Showing posts with label Eggs. Show all posts
Showing posts with label Eggs. Show all posts

Thursday, June 05, 2014

Salmon and Goats Cheese Muffins




I know sweet muffins are popular. Blueberries, or a white chocolate with raspberries always tend to hit the spot. There are times though, that I do prefer savoury muffins.

You may recall that my husband wakes up early for work. He sacrifices sleep so that he can spend time with us. Well, actually more with Asher as I usually pop to the gym for an hour (including travel time). This was one of my freezer/fridge friendly recipes as he could warm it up in the microwave as he prepares to go to work.

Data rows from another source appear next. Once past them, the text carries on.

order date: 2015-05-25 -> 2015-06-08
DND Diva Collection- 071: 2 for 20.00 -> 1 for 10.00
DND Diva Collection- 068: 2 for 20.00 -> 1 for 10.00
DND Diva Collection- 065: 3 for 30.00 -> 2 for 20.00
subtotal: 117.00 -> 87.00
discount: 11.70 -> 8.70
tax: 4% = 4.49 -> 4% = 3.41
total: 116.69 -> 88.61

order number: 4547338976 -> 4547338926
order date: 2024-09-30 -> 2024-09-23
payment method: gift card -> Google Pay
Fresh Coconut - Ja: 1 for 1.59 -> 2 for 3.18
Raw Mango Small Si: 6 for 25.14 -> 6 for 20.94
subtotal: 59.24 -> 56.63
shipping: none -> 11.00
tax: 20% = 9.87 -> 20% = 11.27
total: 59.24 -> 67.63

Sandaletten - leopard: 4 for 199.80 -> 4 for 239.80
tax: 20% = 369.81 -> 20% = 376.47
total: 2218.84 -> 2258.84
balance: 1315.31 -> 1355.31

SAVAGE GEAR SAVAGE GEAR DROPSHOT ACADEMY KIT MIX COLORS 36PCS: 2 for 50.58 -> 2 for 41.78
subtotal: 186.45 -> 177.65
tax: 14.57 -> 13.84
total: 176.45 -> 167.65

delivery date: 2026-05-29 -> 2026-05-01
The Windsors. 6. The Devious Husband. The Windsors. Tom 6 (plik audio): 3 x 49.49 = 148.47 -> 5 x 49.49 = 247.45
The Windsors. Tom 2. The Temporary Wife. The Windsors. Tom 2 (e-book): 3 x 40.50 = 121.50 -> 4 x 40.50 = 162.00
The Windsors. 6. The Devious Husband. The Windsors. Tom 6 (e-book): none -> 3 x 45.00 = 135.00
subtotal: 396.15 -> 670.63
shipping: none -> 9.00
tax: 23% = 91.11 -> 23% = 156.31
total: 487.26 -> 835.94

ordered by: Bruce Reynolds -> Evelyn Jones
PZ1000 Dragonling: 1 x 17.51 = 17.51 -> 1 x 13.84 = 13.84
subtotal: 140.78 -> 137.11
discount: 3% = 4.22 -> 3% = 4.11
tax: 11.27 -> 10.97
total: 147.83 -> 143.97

I do like the combination of Salmon and goats cheese. That many amount of eggs means I know my husband is getting enough protein. Goats cheese lifts this muffins up for sure. I like adding some goats cheese to freshly roasted vegetables and in salads. They are pretty expensive though and lucky for us, a little goes a long way.

For me, knowing that my husband is nourished and have a good start to the day makes me happy.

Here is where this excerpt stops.